*** Opening of Data supplied ***

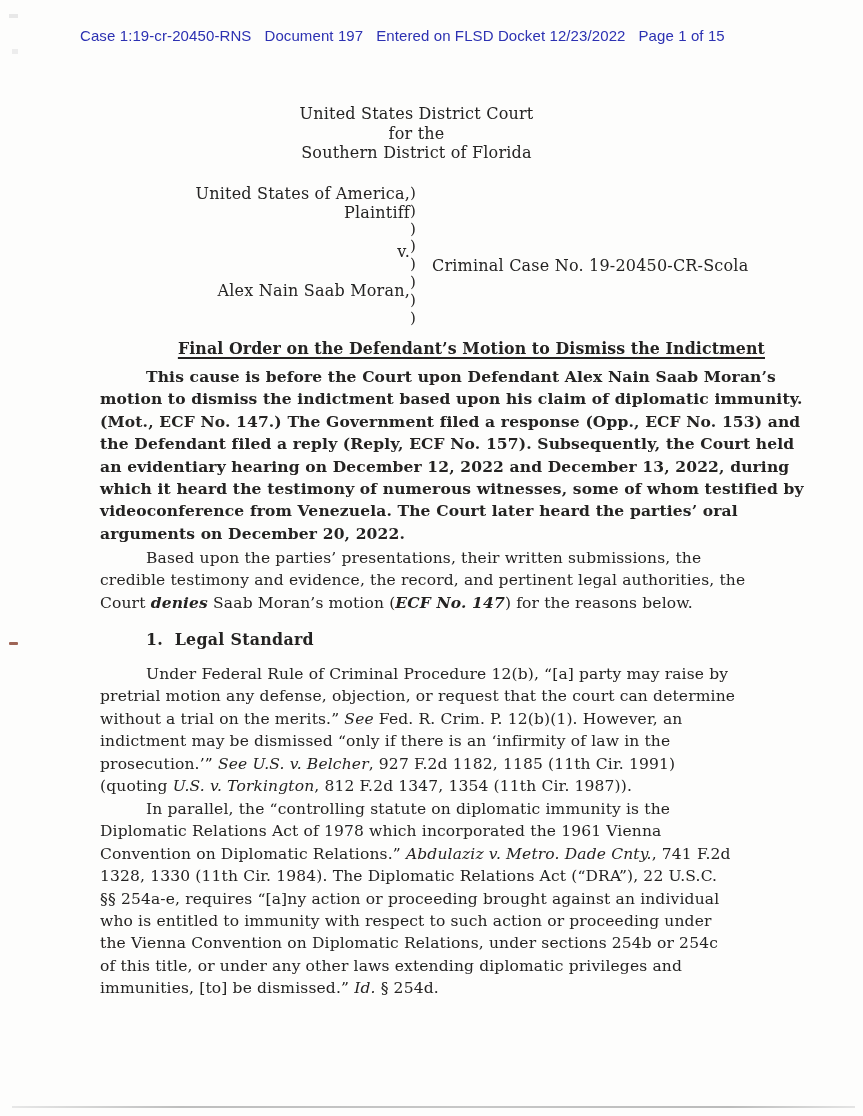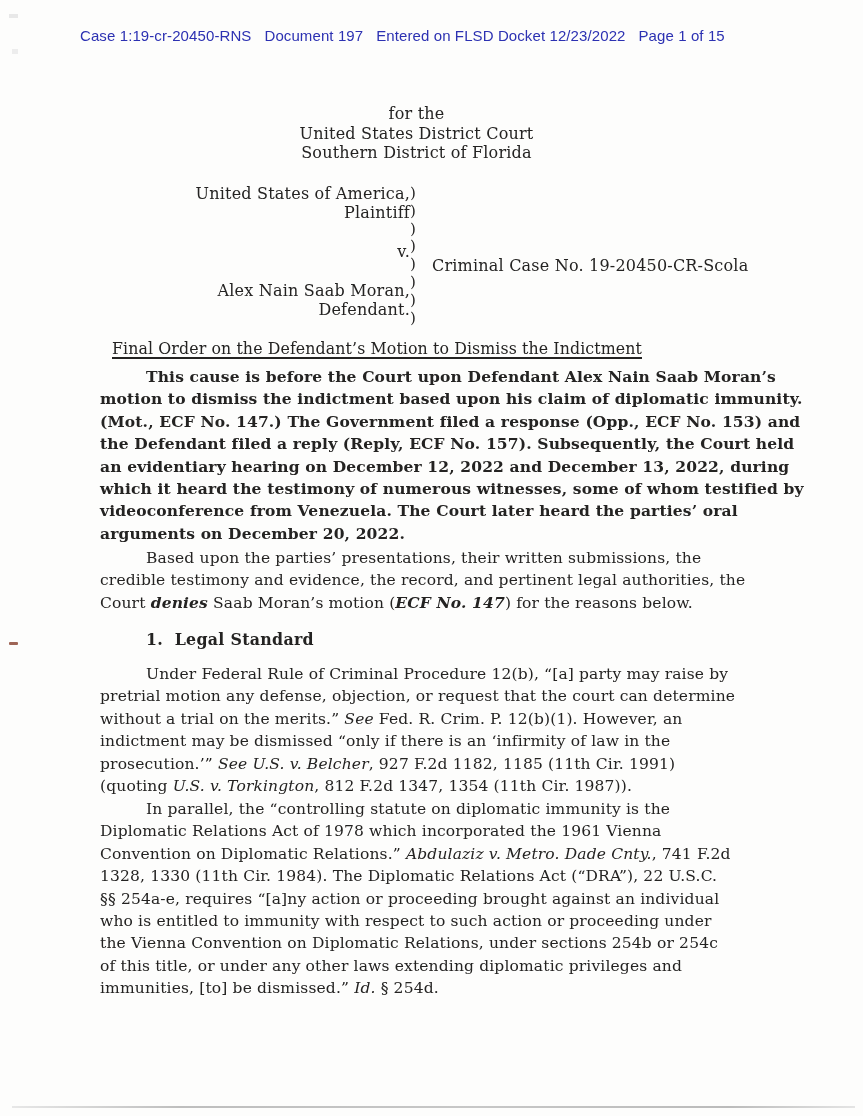"for the" div { order: before "United States District Court" -> after "United States District Court" }
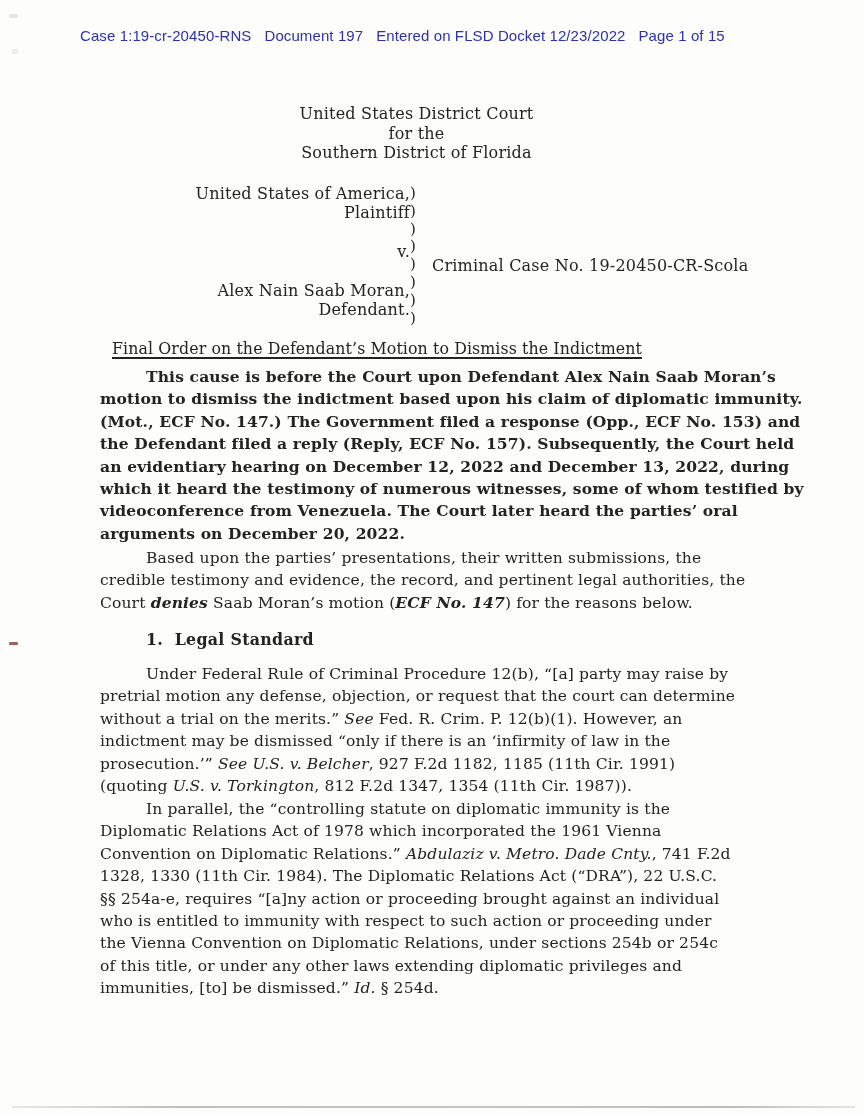"Defendant." div.tline { html: <div><span>Defendant.</span></div> -> none }
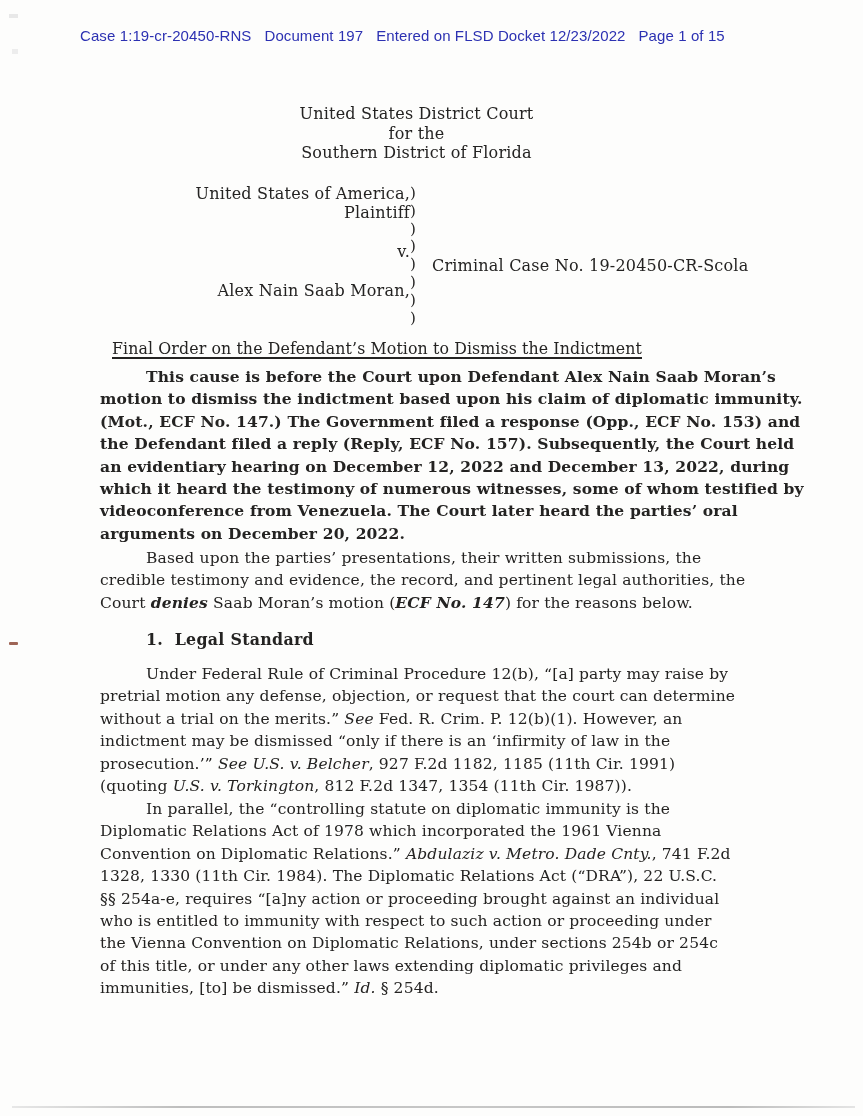"Final Order on the Defendant’s" .order-title { font-weight: 400 -> 700; left: 112px -> 100px; text-align: left -> right }
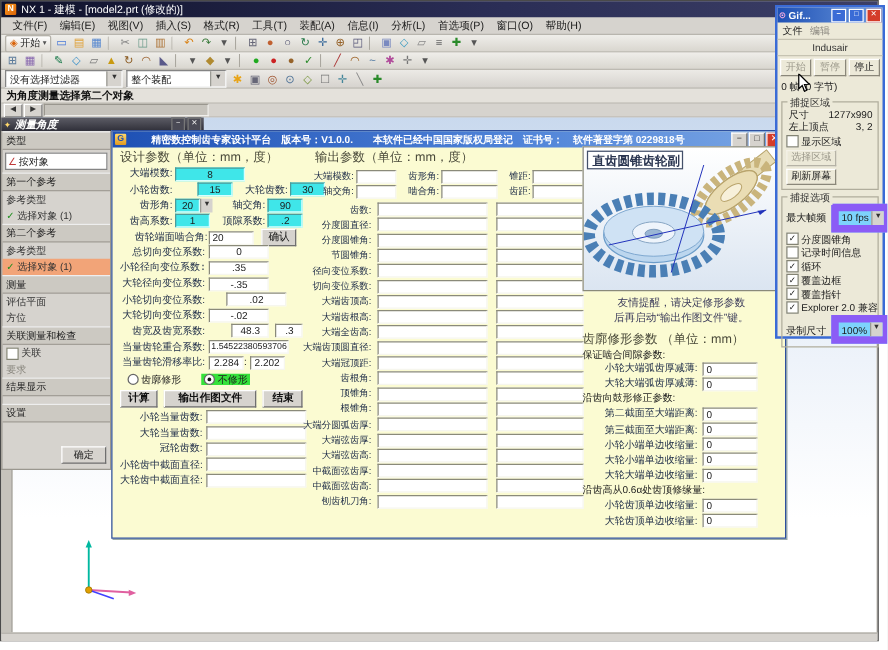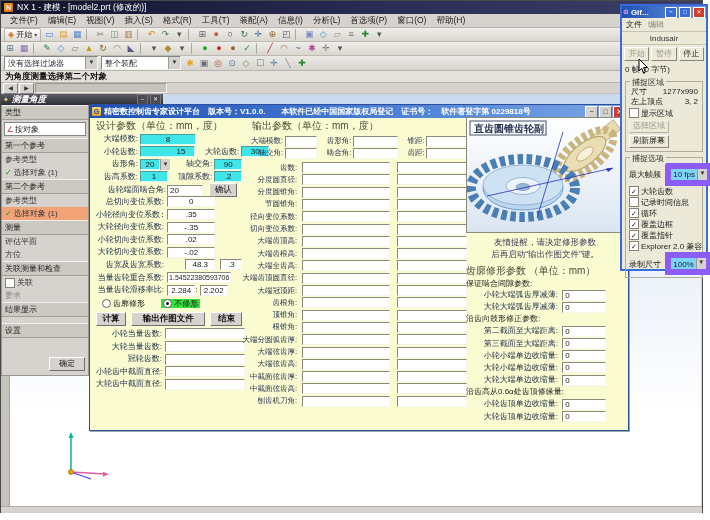"精密数控制齿专家设计平台 版本号：V1.0.0. 本软件已经中国国家版权局登记" .dlgtitle { gap: 3px -> 20px }
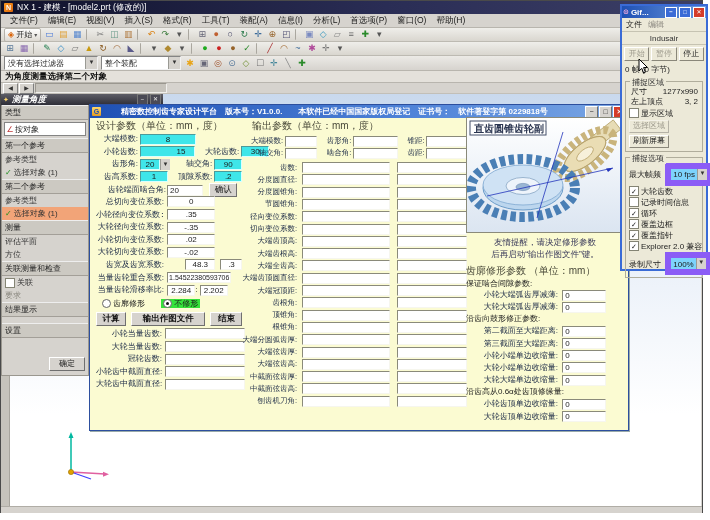"15" span.inp { margin-left: 2px -> 20px; padding-left: 27px -> none }
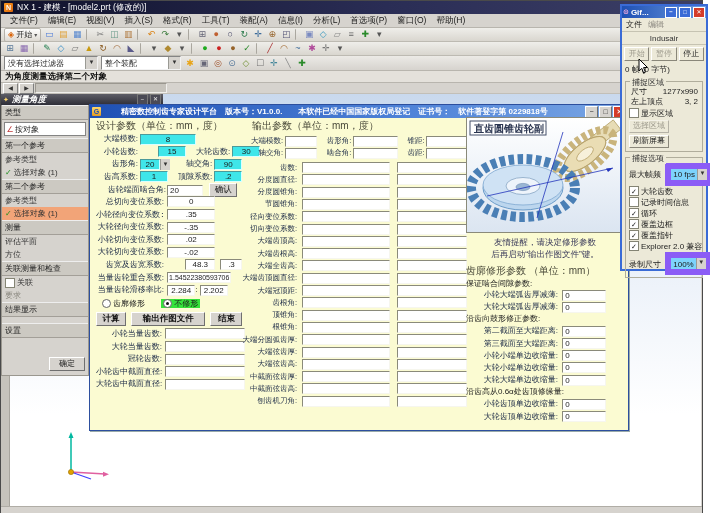"大轮齿数" span { text: 大轮齿数 -> 分度圆锥角 }
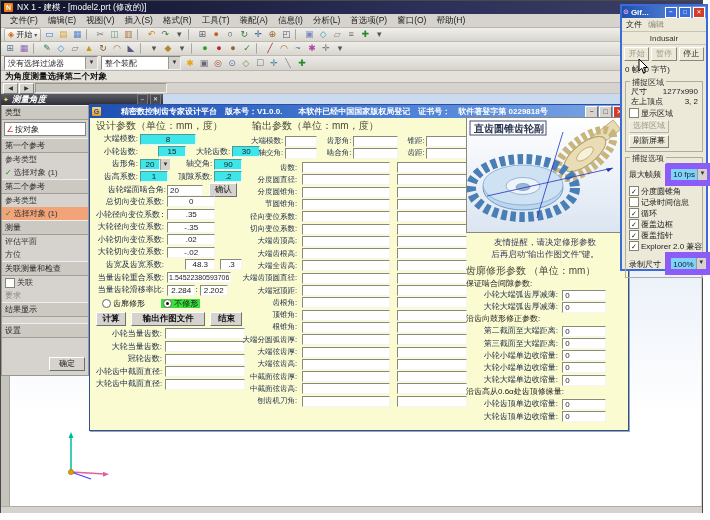".02" span.inp { margin-left: 1px -> 15px }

*** Close of Data supplied ***

Task:
Please copy the data shown above, line by line and exactly, omitting the images.

Response area:
"for the" div { order: before "United States District Court" -> after "United States District Court" }
"Defendant." div.tline { html: <div><span>Defendant.</span></div> -> none }
"Final Order on the Defendant’s" .order-title { font-weight: 400 -> 700; left: 112px -> 100px; text-align: left -> right }
"精密数控制齿专家设计平台 版本号：V1.0.0. 本软件已经中国国家版权局登记" .dlgtitle { gap: 3px -> 20px }
"15" span.inp { margin-left: 2px -> 20px; padding-left: 27px -> none }
"大轮齿数" span { text: 大轮齿数 -> 分度圆锥角 }
".02" span.inp { margin-left: 1px -> 15px }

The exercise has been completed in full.